══ Extracted data
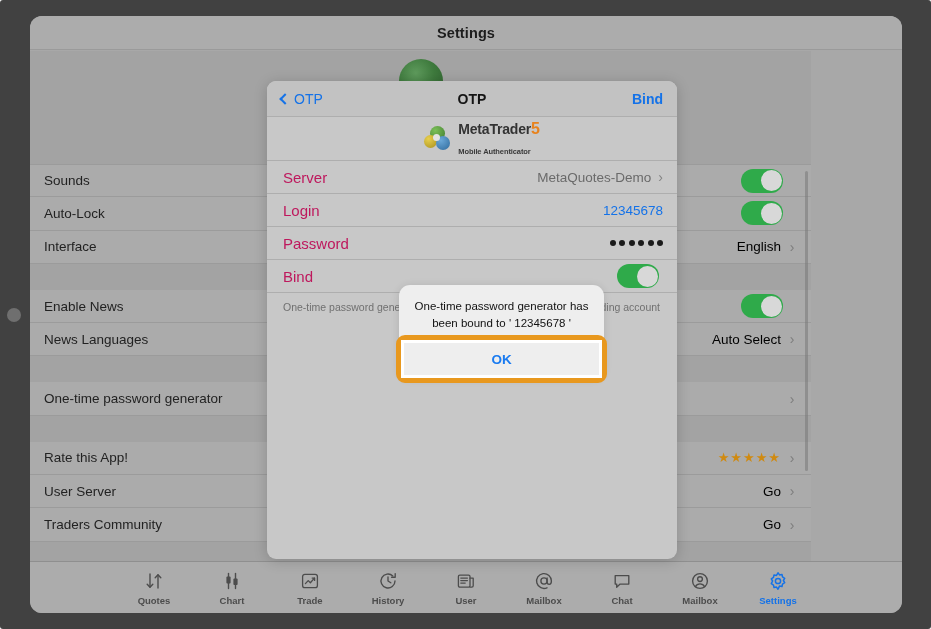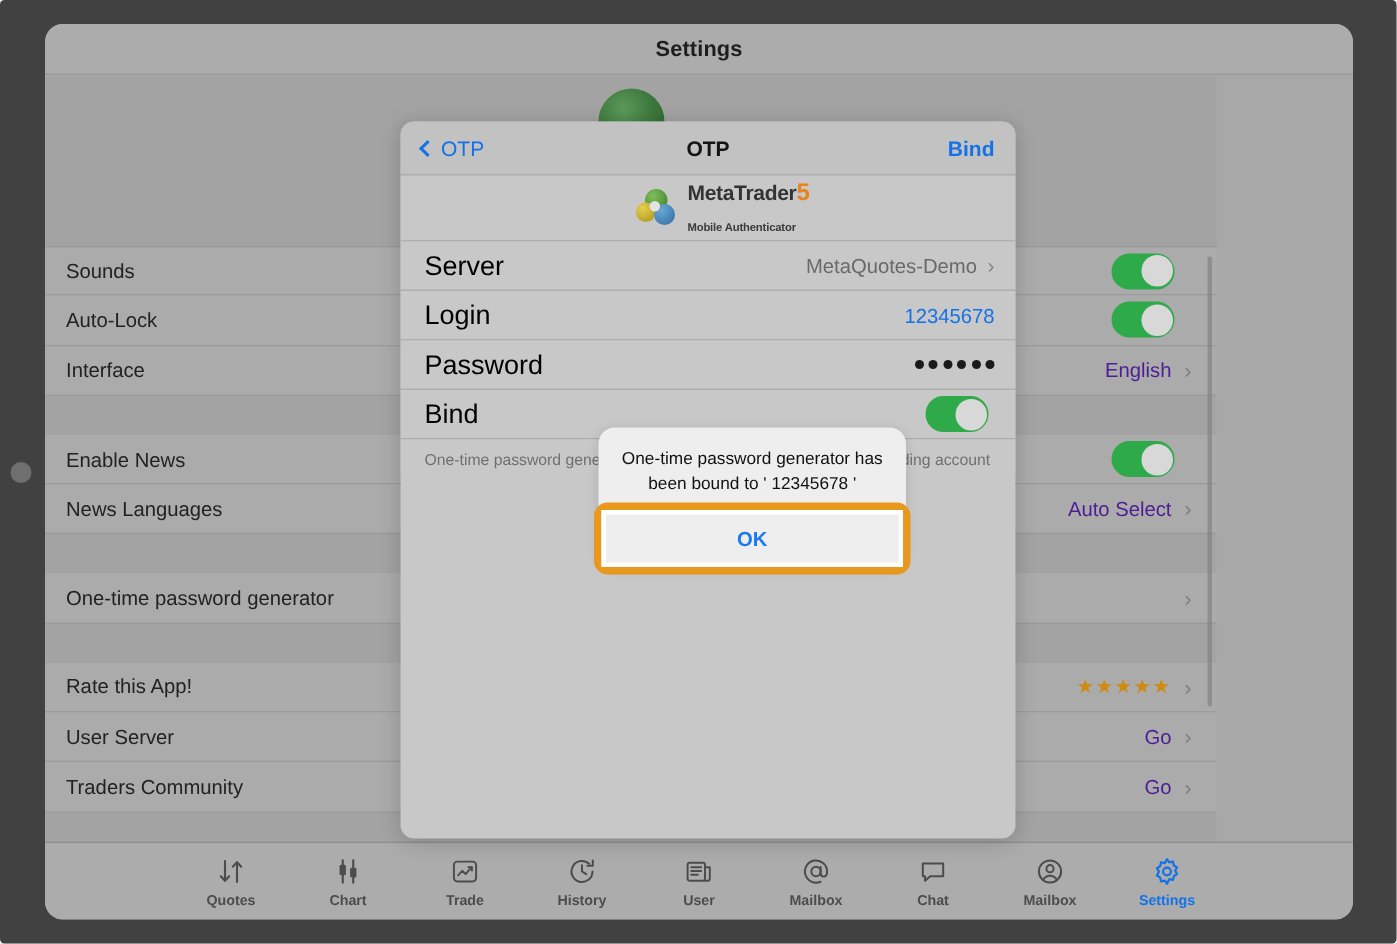--- a/index.html
+++ b/index.html
@@ -85,21 +85,21 @@
   }
   .s-row:first-child { border-top: 1px solid #9b9b9b; }
   .s-label {
     font-size: 13.5px;
     color: #222222;
     margin-left: 8px;
     flex: 1;
   }
   .s-value {
     font-size: 13.5px;
-    color: #4c1d95;
+    color: #000000;
     margin-right: 6px;
   }
   .s-chev {
     font-size: 14px;
     color: #7d7d7d;
     line-height: 1;
     width: 10px;
     text-align: center;
   }
   .s-chev.hidden { visibility: hidden; }
@@ -220,21 +220,21 @@
   .logo-text .l1 .five { color: #e8821c; font-size: 16px; }
   .logo-text .l2 { font-size: 7.5px; font-weight: bold; color: #3a3a3a; letter-spacing: -.1px; margin-top: 11px; }
 
   .o-row {
     height: 33px;
     background: #c8c8c8;
     border-bottom: 1px solid #aeaeae;
     display: flex; align-items: center;
     padding: 0 14px 0 16px;
   }
-  .o-label { font-size: 18px; color: #000000; flex: 1; }
+  .o-label { font-size: 15px; color: #be185d; flex: 1; }
   .o-value { font-size: 13.5px; color: #6a6a6a; }
   .o-value.blue { color: #1472e8; }
   .o-chev { font-size: 14px; color: #848484; margin-left: 7px; line-height: 1; }
   .pw-dots { display: flex; gap: 3.5px; }
   .pw-dots i { width: 6px; height: 6px; border-radius: 50%; background: #1a1a1a; display: block; }
 
   #otp-footnote {
     padding: 7px 16px 0 16px;
     font-size: 10.5px;
     color: #707070;

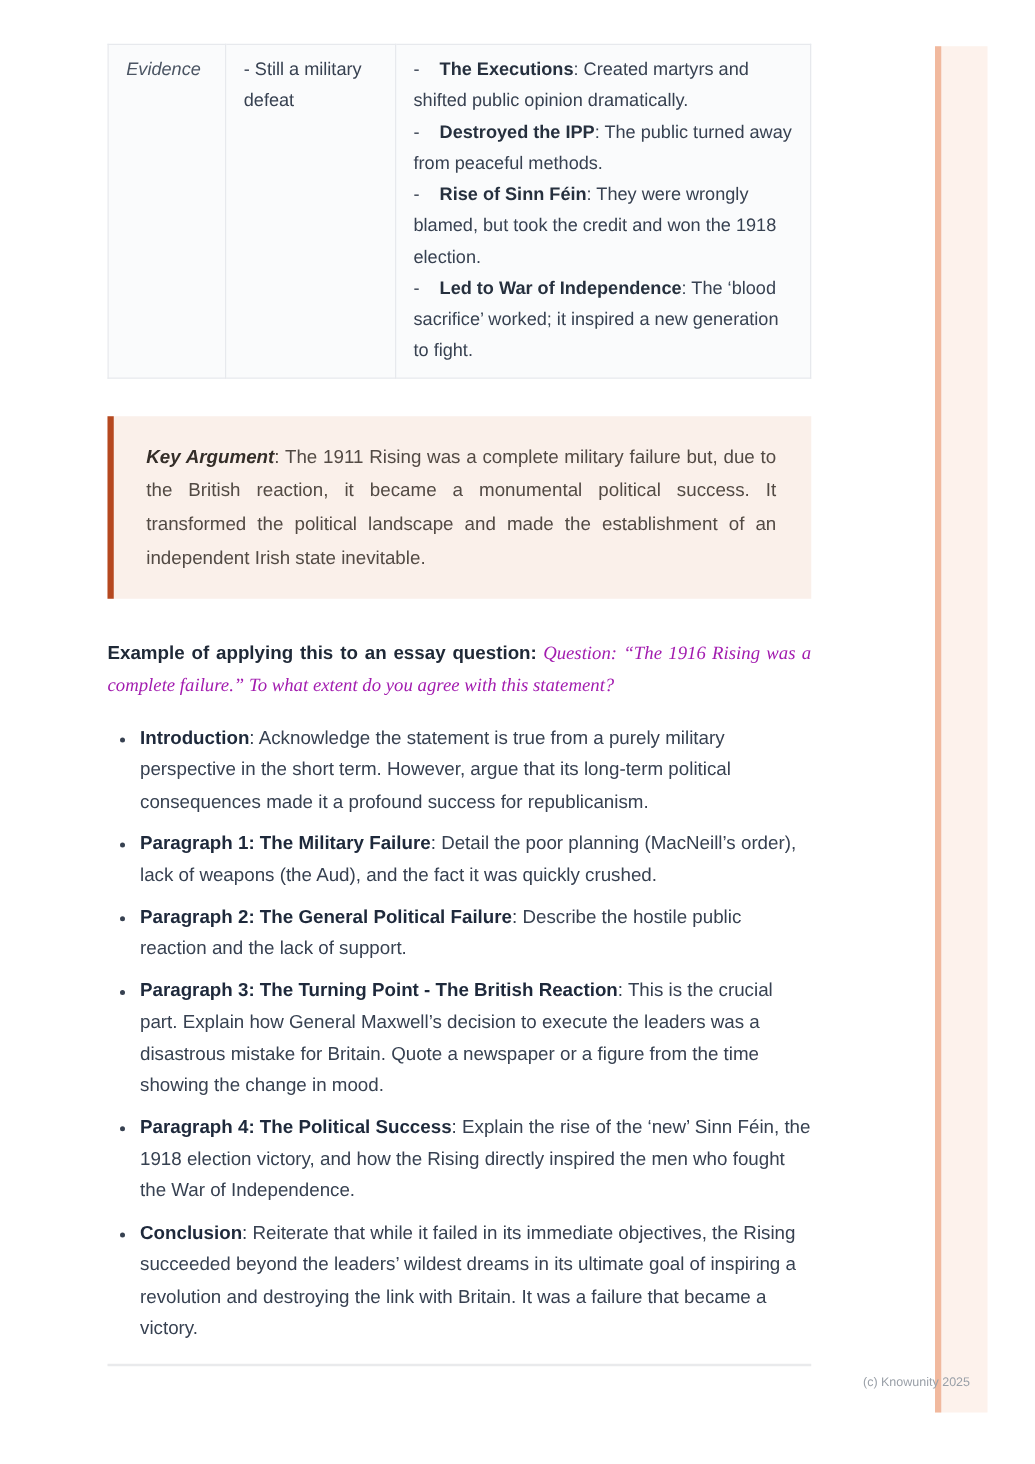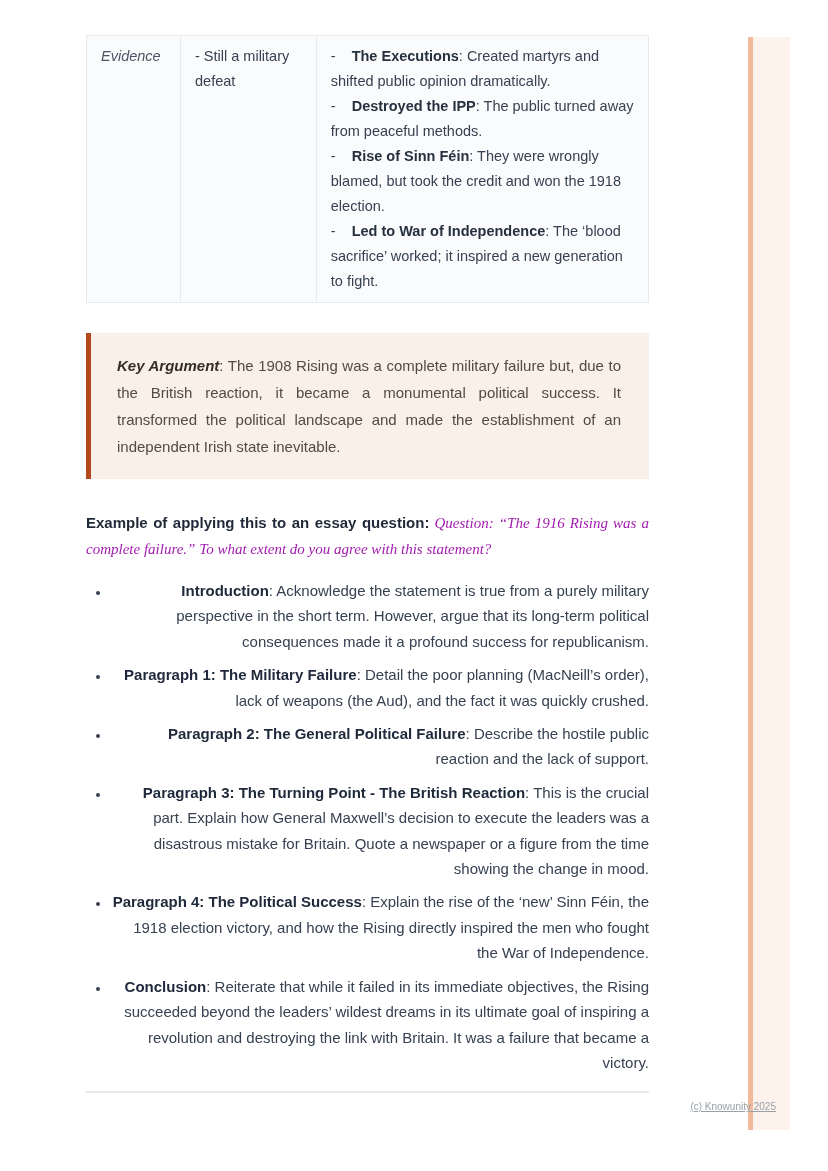--- a/index.html
+++ b/index.html
@@ -67,40 +67,38 @@
   .example-para .question { font-style: italic; color: #a21caf; font-family: Liberation Serif, serif; }
 
   
   ul.essay-plan {
     margin-top: 16px;
     padding-left: 24px;
     list-style: disc;
     font-size: 15px;
     line-height: 25.4px;
     color: #374151;
-    text-align: right;
   }
   ul.essay-plan li { margin-bottom: 8px; padding-left: 2px; }
   ul.essay-plan li::marker { color: #374151; font-size: 12px; }
   ul.essay-plan b { font-weight: 700; color: #1e293b; }
 
   
   .divider {
     margin-top: 16px;
     border-top: 2px solid #e9eaec;
     width: 563px;
   }
   .copyright {
     position: absolute;
     top: 1101px;
     right: 52px;
     font-size: 10px;
     color: #9aa0a8;
     z-index: 2;
-    text-decoration: underline;
   }
 </style>
 </head>
 <body>
 
 <div class="page-edge-stripe"></div>
 
 <div class="content">
 
   <table class="notes-table">
@@ -116,21 +114,21 @@
           <div class="detail-item"><span>- </span><b>The Executions</b><span>: Created martyrs and shifted public opinion dramatically.</span></div>
           <div class="detail-item"><span>- </span><b>Destroyed the IPP</b><span>: The public turned away from peaceful methods.</span></div>
           <div class="detail-item"><span>- </span><b>Rise of Sinn Féin</b><span>: They were wrongly blamed, but took the credit and won the 1918 election.</span></div>
           <div class="detail-item"><span>- </span><b>Led to War of Independence</b><span>: The ‘blood sacrifice’ worked; it inspired a new generation to fight.</span></div>
         </td>
       </tr>
     </tbody>
   </table>
 
   <div class="callout">
-    <b>Key Argument</b><span>: The 1908 Rising was a complete military failure but, due to the British reaction, it became a monumental political success. It transformed the political landscape and made the establishment of an independent Irish state inevitable.</span>
+    <b>Key Argument</b><span>: The 1911 Rising was a complete military failure but, due to the British reaction, it became a monumental political success. It transformed the political landscape and made the establishment of an independent Irish state inevitable.</span>
   </div>
 
   <p class="example-para">
     <b>Example of applying this to an essay question:</b><span class="question"> Question: “The 1916 Rising was a complete failure.” To what extent do you agree with this statement?</span>
   </p>
 
   <ul class="essay-plan">
     <li><b>Introduction</b><span>: Acknowledge the statement is true from a purely military perspective in the short term. However, argue that its long-term political consequences made it a profound success for republicanism.</span></li>
     <li><b>Paragraph 1: The Military Failure</b><span>: Detail the poor planning (MacNeill’s order), lack of weapons (the Aud), and the fact it was quickly crushed.</span></li>
     <li><b>Paragraph 2: The General Political Failure</b><span>: Describe the hostile public reaction and the lack of support.</span></li>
════
■ Required action
Pictures aside, give the data again exactly as it appears.

■ Response to the task
--- a/index.html
+++ b/index.html
@@ -85,21 +85,21 @@
   }
   .s-row:first-child { border-top: 1px solid #9b9b9b; }
   .s-label {
     font-size: 13.5px;
     color: #222222;
     margin-left: 8px;
     flex: 1;
   }
   .s-value {
     font-size: 13.5px;
-    color: #4c1d95;
+    color: #000000;
     margin-right: 6px;
   }
   .s-chev {
     font-size: 14px;
     color: #7d7d7d;
     line-height: 1;
     width: 10px;
     text-align: center;
   }
   .s-chev.hidden { visibility: hidden; }
@@ -220,21 +220,21 @@
   .logo-text .l1 .five { color: #e8821c; font-size: 16px; }
   .logo-text .l2 { font-size: 7.5px; font-weight: bold; color: #3a3a3a; letter-spacing: -.1px; margin-top: 11px; }
 
   .o-row {
     height: 33px;
     background: #c8c8c8;
     border-bottom: 1px solid #aeaeae;
     display: flex; align-items: center;
     padding: 0 14px 0 16px;
   }
-  .o-label { font-size: 18px; color: #000000; flex: 1; }
+  .o-label { font-size: 15px; color: #be185d; flex: 1; }
   .o-value { font-size: 13.5px; color: #6a6a6a; }
   .o-value.blue { color: #1472e8; }
   .o-chev { font-size: 14px; color: #848484; margin-left: 7px; line-height: 1; }
   .pw-dots { display: flex; gap: 3.5px; }
   .pw-dots i { width: 6px; height: 6px; border-radius: 50%; background: #1a1a1a; display: block; }
 
   #otp-footnote {
     padding: 7px 16px 0 16px;
     font-size: 10.5px;
     color: #707070;

--- a/index.html
+++ b/index.html
@@ -67,40 +67,38 @@
   .example-para .question { font-style: italic; color: #a21caf; font-family: Liberation Serif, serif; }
 
   
   ul.essay-plan {
     margin-top: 16px;
     padding-left: 24px;
     list-style: disc;
     font-size: 15px;
     line-height: 25.4px;
     color: #374151;
-    text-align: right;
   }
   ul.essay-plan li { margin-bottom: 8px; padding-left: 2px; }
   ul.essay-plan li::marker { color: #374151; font-size: 12px; }
   ul.essay-plan b { font-weight: 700; color: #1e293b; }
 
   
   .divider {
     margin-top: 16px;
     border-top: 2px solid #e9eaec;
     width: 563px;
   }
   .copyright {
     position: absolute;
     top: 1101px;
     right: 52px;
     font-size: 10px;
     color: #9aa0a8;
     z-index: 2;
-    text-decoration: underline;
   }
 </style>
 </head>
 <body>
 
 <div class="page-edge-stripe"></div>
 
 <div class="content">
 
   <table class="notes-table">
@@ -116,21 +114,21 @@
           <div class="detail-item"><span>- </span><b>The Executions</b><span>: Created martyrs and shifted public opinion dramatically.</span></div>
           <div class="detail-item"><span>- </span><b>Destroyed the IPP</b><span>: The public turned away from peaceful methods.</span></div>
           <div class="detail-item"><span>- </span><b>Rise of Sinn Féin</b><span>: They were wrongly blamed, but took the credit and won the 1918 election.</span></div>
           <div class="detail-item"><span>- </span><b>Led to War of Independence</b><span>: The ‘blood sacrifice’ worked; it inspired a new generation to fight.</span></div>
         </td>
       </tr>
     </tbody>
   </table>
 
   <div class="callout">
-    <b>Key Argument</b><span>: The 1908 Rising was a complete military failure but, due to the British reaction, it became a monumental political success. It transformed the political landscape and made the establishment of an independent Irish state inevitable.</span>
+    <b>Key Argument</b><span>: The 1911 Rising was a complete military failure but, due to the British reaction, it became a monumental political success. It transformed the political landscape and made the establishment of an independent Irish state inevitable.</span>
   </div>
 
   <p class="example-para">
     <b>Example of applying this to an essay question:</b><span class="question"> Question: “The 1916 Rising was a complete failure.” To what extent do you agree with this statement?</span>
   </p>
 
   <ul class="essay-plan">
     <li><b>Introduction</b><span>: Acknowledge the statement is true from a purely military perspective in the short term. However, argue that its long-term political consequences made it a profound success for republicanism.</span></li>
     <li><b>Paragraph 1: The Military Failure</b><span>: Detail the poor planning (MacNeill’s order), lack of weapons (the Aud), and the fact it was quickly crushed.</span></li>
     <li><b>Paragraph 2: The General Political Failure</b><span>: Describe the hostile public reaction and the lack of support.</span></li>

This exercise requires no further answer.